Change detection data
◆ ◆ ◆ ◆ ◆

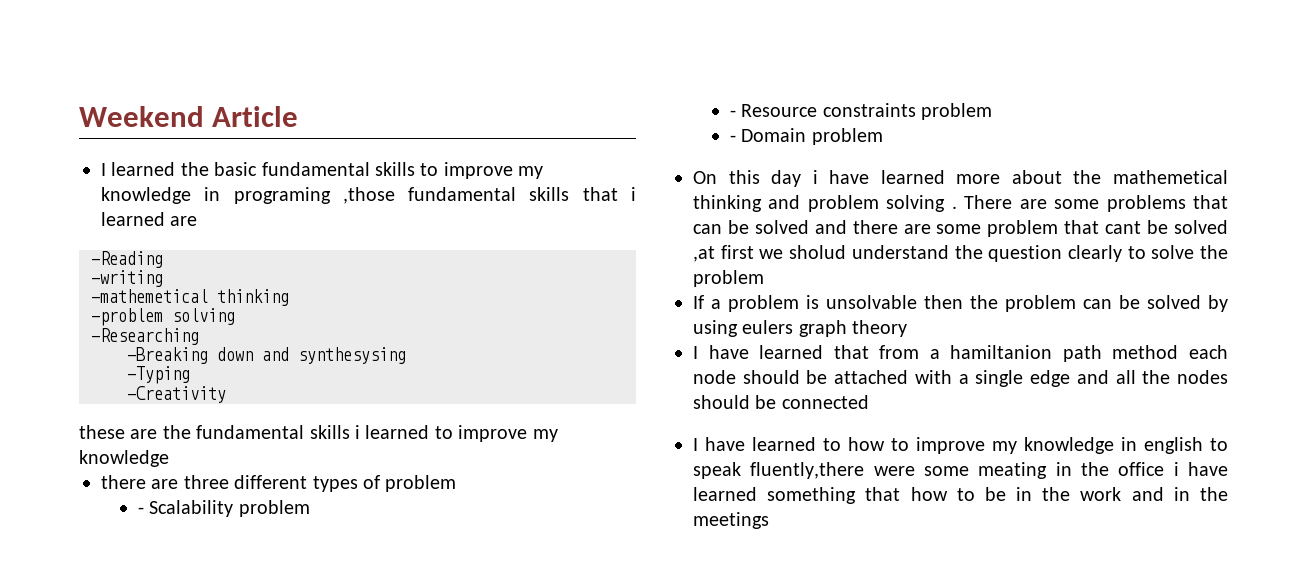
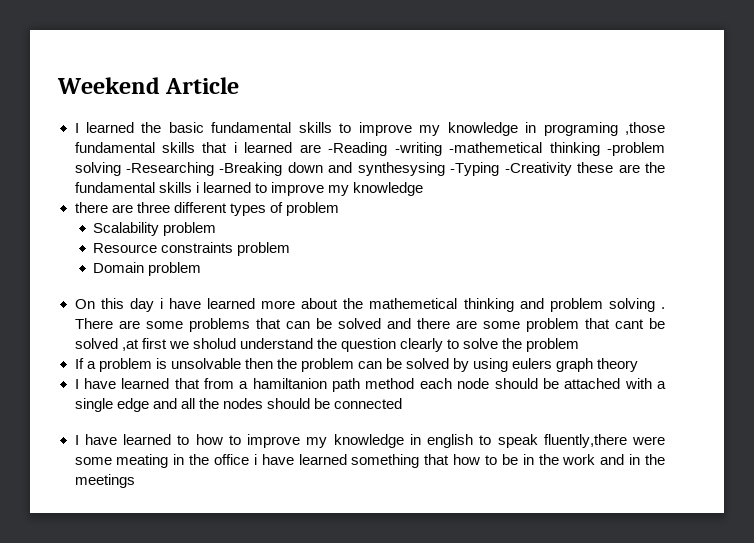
(198, 221) // -> (321, 148) none
(163, 259) // -> (388, 149) none
(163, 278) // -> (442, 149) none
(289, 297) // -> (600, 149) none
(235, 316) // -> (121, 169) none
(199, 336) // -> (214, 169) none
(406, 355) // -> (445, 169) none
(190, 375) // -> (500, 169) none
(226, 394) // -> (572, 169) none
[137,507,144,514] - -> (339, 209) none
[729,110,736,117] - -> (217, 229) none
[729,135,736,142] - -> (291, 249) none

◆ ◆ ◆ ◆ ◆

## What is being asked
Skip every picture and transcribe the data above exactly.

## Answer to this exercise
(198, 221) // -> (321, 148) none
(163, 259) // -> (388, 149) none
(163, 278) // -> (442, 149) none
(289, 297) // -> (600, 149) none
(235, 316) // -> (121, 169) none
(199, 336) // -> (214, 169) none
(406, 355) // -> (445, 169) none
(190, 375) // -> (500, 169) none
(226, 394) // -> (572, 169) none
[137,507,144,514] - -> (339, 209) none
[729,110,736,117] - -> (217, 229) none
[729,135,736,142] - -> (291, 249) none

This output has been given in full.